Do not expect Microsoft to introduce a HoloLens for everyone in 2019. However, the mixed reality experiences on third-party mixed reality headsetswill vastly improve and add more tools for business and enterprise users, including Maquette, which helps people build prototype applications in real time.
Lightning Round
Apple put USB-C on the new iPad Pro line last year. Expect it to ditch the Lightning port and go with USB-C across its iPhone lineup in 2019.
The proliferation of OTT streaming services will continue in 2019 with more à la carte choices and must-see shows on subscription platforms from Disney, WarnerMedia, and everybody in between.

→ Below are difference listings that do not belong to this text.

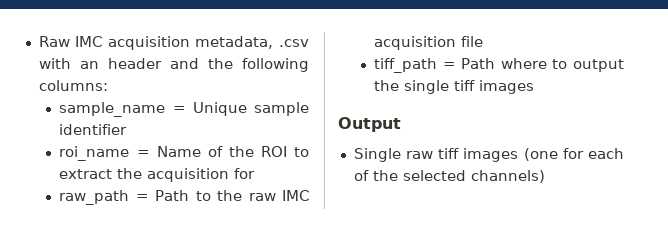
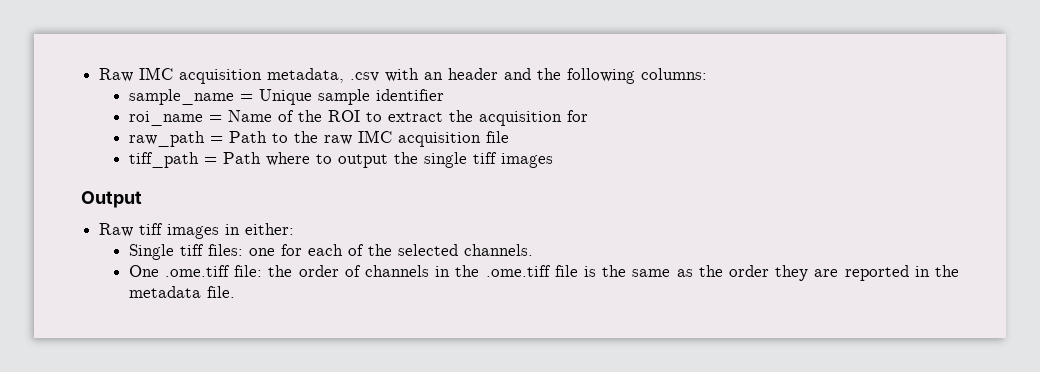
- Single raw tiff images (one for each of the selected channels)
+ Raw tiff images in either:
+ Single tiff files: one for each of the selected channels.
+ One .ome.tiff file: the order of channels in the .ome.tiff file is the same as the order they are reported in the metadata file.

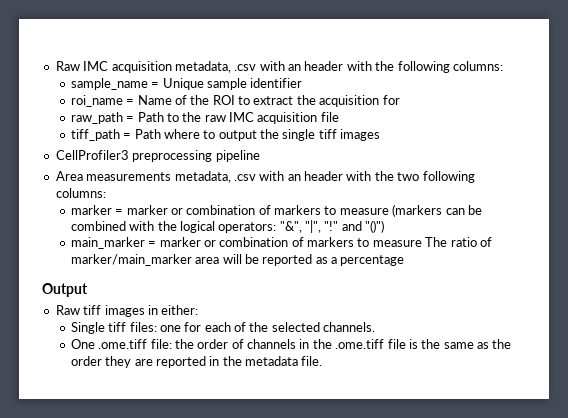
- Raw IMC acquisition metadata, .csv with an header and the following columns:
+ Raw IMC acquisition metadata, .csv with an header with the following columns:
+ CellProfiler3 preprocessing pipeline
+ Area measurements metadata, .csv with an header with the two following columns:
+ marker = marker or combination of markers to measure (markers can be combined with the logical operators: "&", "|", "!" and "()")
+ main_marker = marker or combination of markers to measure The ratio of marker/main_marker area will be reported as a percentage

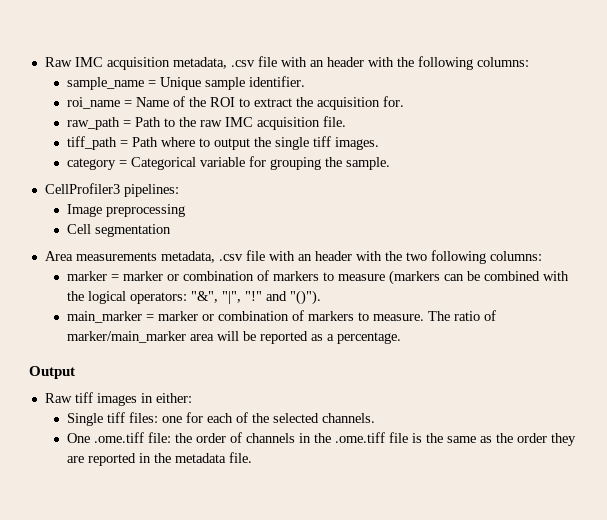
- Raw IMC acquisition metadata, .csv with an header with the following columns:
+ Raw IMC acquisition metadata, .csv file with an header with the following columns:
- sample_name = Unique sample identifier
+ sample_name = Unique sample identifier.
- roi_name = Name of the ROI to extract the acquisition for
+ roi_name = Name of the ROI to extract the acquisition for.
- raw_path = Path to the raw IMC acquisition file
+ raw_path = Path to the raw IMC acquisition file.
- tiff_path = Path where to output the single tiff images
+ tiff_path = Path where to output the single tiff images.
+ category = Categorical variable for grouping the sample.
- CellProfiler3 preprocessing pipeline
+ CellProfiler3 pipelines:
+ Image preprocessing
+ Cell segmentation
- Area measurements metadata, .csv with an header with the two following columns:
+ Area measurements metadata, .csv file with an header with the two following columns:
- marker = marker or combination of markers to measure (markers can be combined with the logical operators: "&", "|", "!" and "()")
+ marker = marker or combination of markers to measure (markers can be combined with the logical operators: "&", "|", "!" and "()").
- main_marker = marker or combination of markers to measure The ratio of marker/main_marker area will be reported as a percentage
+ main_marker = marker or combination of markers to measure. The ratio of marker/main_marker area will be reported as a percentage.

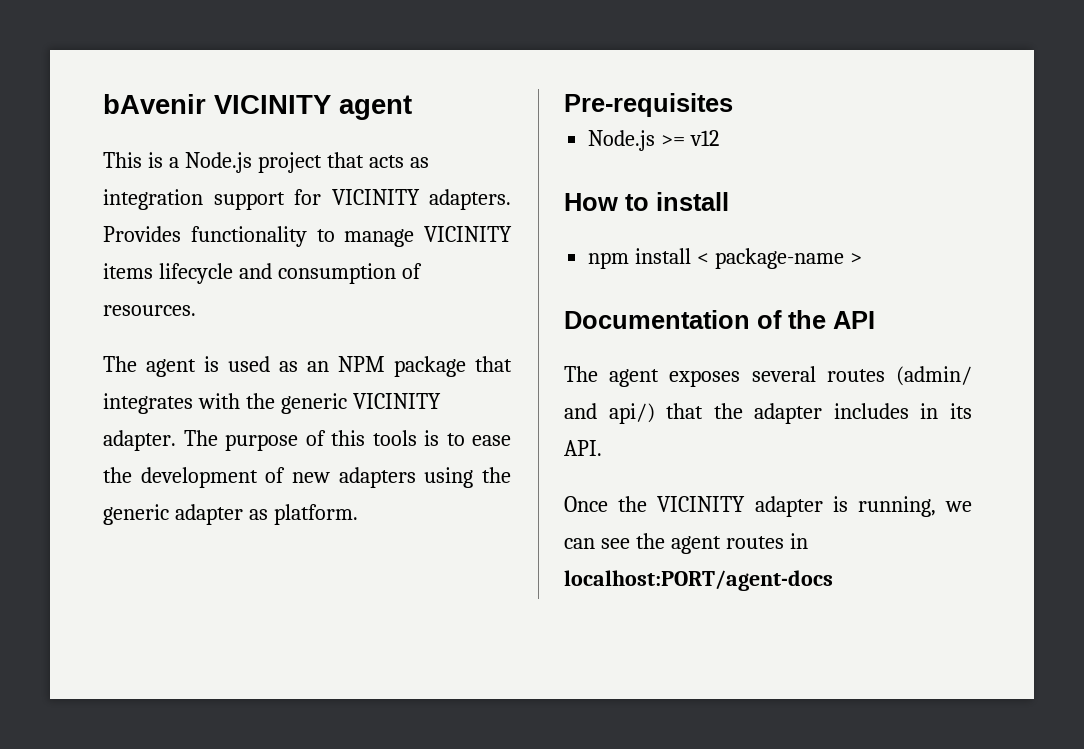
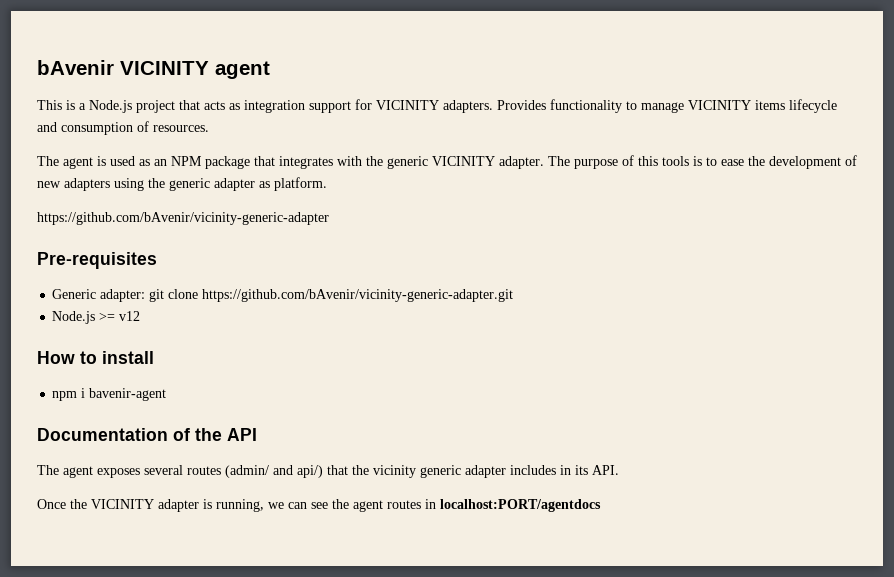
+ https://github.com/bAvenir/vicinity-generic-adapter
+ Generic adapter: git clone https://github.com/bAvenir/vicinity-generic-adapter.git
- npm install < package-name >
+ npm i bavenir-agent
- The agent exposes several routes (admin/ and api/) that the adapter includes in its API.
+ The agent exposes several routes (admin/ and api/) that the vicinity generic adapter includes in its API.
- Once the VICINITY adapter is running, we can see the agent routes in localhost:PORT/agent-docs
+ Once the VICINITY adapter is running, we can see the agent routes in localhost:PORT/agentdocs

It’ll be a confusing year, but that won’t stop more consumers from cutting the cable cord and leaving only broadband internet intact.
One academic’s insanely unethical CRISPR experiment is probably just the start. The proverbial double helix is out of the bottle, and 2019 will be filled with more gene-editing revelations.
As China closes its door to more of the world’s recycling refuse, waste will reach crisis levels. Expect the tech sector to pay closer attention to closed-loop manufacturing, where a device is reclaimed and used to build new ones.